Please find below the call for contributors for a new book I'm editing
called Weekend Societies. Contact me for any inquiries.

Graham

CFP. Weekend Societies: Electronic Dance Music Festivals and
Event-Cultures.

A volume edited by Graham St John (forthcoming, 2015)

Electronic Dance Music (EDM) festivals have flourished worldwide over
the last 25 years. From massive raves sprouting around the London
orbital at the turn of the 1990s to events operated under the control of
corporate empires, EDM festivals have developed into cross-genre,
multi-city, transnational mega-events. From free party teknivals
proliferating across Europe since the mid-1990s to colossal attractions
like Belgium’s Tomorrowland, and from neotribal gatherings like Southern
California’s Lightning in a Bottle and other “transformational”
festivals, to such digital arts and new media showcases as Montreal’s
MUTEK and Berlin’s Club Transmediale, EDM festivals are platforms for a
variety of arts, lifestyles, industries and policies. Unlicensed
paroxysms, sanctioned extravaganzas, aesthetic frontiers, activist
mobilisations, colonies of cosmopolitanism, they occasion manifold
cultural practices, performed by multitudes to a cornucopia of ends.
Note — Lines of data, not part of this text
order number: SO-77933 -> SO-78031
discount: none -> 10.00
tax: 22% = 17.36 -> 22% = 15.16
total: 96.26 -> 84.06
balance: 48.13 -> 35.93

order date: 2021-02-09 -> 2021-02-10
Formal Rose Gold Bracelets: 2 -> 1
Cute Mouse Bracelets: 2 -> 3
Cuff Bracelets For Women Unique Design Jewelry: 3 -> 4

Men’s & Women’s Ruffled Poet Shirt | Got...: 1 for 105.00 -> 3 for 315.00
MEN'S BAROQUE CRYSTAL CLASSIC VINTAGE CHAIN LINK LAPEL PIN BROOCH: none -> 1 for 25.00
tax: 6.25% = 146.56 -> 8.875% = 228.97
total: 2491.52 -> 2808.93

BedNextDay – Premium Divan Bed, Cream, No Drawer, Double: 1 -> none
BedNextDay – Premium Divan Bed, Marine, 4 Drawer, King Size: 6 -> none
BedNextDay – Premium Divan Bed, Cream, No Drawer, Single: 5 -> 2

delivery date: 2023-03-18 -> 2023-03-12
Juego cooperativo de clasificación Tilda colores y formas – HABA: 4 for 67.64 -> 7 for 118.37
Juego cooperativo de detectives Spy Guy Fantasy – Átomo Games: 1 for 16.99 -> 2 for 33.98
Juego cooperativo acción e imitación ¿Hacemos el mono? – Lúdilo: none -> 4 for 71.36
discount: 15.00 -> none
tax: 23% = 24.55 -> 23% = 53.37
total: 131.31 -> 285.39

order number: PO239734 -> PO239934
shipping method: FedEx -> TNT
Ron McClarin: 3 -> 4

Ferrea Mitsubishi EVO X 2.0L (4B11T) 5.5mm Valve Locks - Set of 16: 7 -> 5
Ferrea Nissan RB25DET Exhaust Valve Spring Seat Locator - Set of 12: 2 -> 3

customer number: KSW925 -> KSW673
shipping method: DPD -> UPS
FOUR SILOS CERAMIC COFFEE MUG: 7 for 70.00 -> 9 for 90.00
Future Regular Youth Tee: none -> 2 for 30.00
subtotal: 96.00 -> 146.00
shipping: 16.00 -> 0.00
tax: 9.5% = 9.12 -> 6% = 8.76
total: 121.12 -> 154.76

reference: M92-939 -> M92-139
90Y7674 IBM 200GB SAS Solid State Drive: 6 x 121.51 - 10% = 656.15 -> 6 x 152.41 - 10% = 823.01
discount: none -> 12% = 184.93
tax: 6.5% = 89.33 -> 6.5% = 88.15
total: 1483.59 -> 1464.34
The present proliferation of EDM festivals is an echo of the profusion
of dance cultures and their night and day worlds. These weekend
societies strike interest for cultural researchers as they are exemplary
among event-cultures that have grown ubiquitous in contemporary social
and cultural life, providing their memberships with identification and
recognition independent from traditional sources. And yet event-cultural
movements are diverse in their organisation, intention and populations.
>From the occupation of a former Soviet airbase at Lärz, Germany (Fusion
Festival) to the repurposing of the RAF’s Long Marston Airfield at
Stratford-upon-Avon (Global Gathering), from ethically-charged and
“boutique” events with commitments to local regions and indigenous
communities to subsidiaries of entertainment conglomerates (e.g. SFX
Entertainment) touring multiple nations annually, EDM festivals are
expressions of “freedoms” that are revolutionary and recreational.
Co-created do-ocracies inspired by Burning Man or corporate sponsored
bureaucracies in the mould of Miami’s Ultra Music Festival, churches of
genre or ecumenical free-for-alls, DJ-driven or fusional by design,
offering sustainable solutions or orgies of excess, with habitués
worshipping brand-name DJs or showing support for independent sound
systems, diversity is evident across management styles, performance
legacies and modes of participation.

>From Jamaica’s SumFest to Detroit's Movement Electronic Music Festival
to Portugal’s Boom Festival, EDM festivals have become stages for the
performance of meta-cultural aesthetics (e.g. dancehall, techno and
psychedelic) and their potential synthesis. With Barcelona’s Sónar,
Serbia’s Exit, and Mexico’s BPM as examples, events became critical
vectors in regional service and tourism industries. Attracting worldwide
festivalgoers, sometimes as pilgrims, other times as tourists, these
events serve as cultural crossroads. With stakeholders and ticketholders
carrying disparate motives, styles and expectations they are contested
sites and realms of potential. As cultural flashpoints, EDM festivals
continually incite fledgling operations under variable missions:
reclaiming tradition, maintaining independence, selling culture,
evolving the human condition, all transpiring at the verges of the
dancefloor.

Contributors might address how event operations expose differences,
create distinctions and enable possibilities. Does event management
demonstrate the repression, regulation and co-optation of culture? Are
they vehicles for cultural appropriation? Fields for the accumulation of
cultural capital? Frontiers of innovation and originality? Expressions
of cognitive liberty? Theatres for dramatizing alternatives? Do
participants reclaim the past or embrace the future? What gender,
sexuality, class, race and ethnic distinctions might their operation
expose? How do cultural and commercial interests, heritage and
cosmopolitan concerns, intersect in these carnivals of conviviality?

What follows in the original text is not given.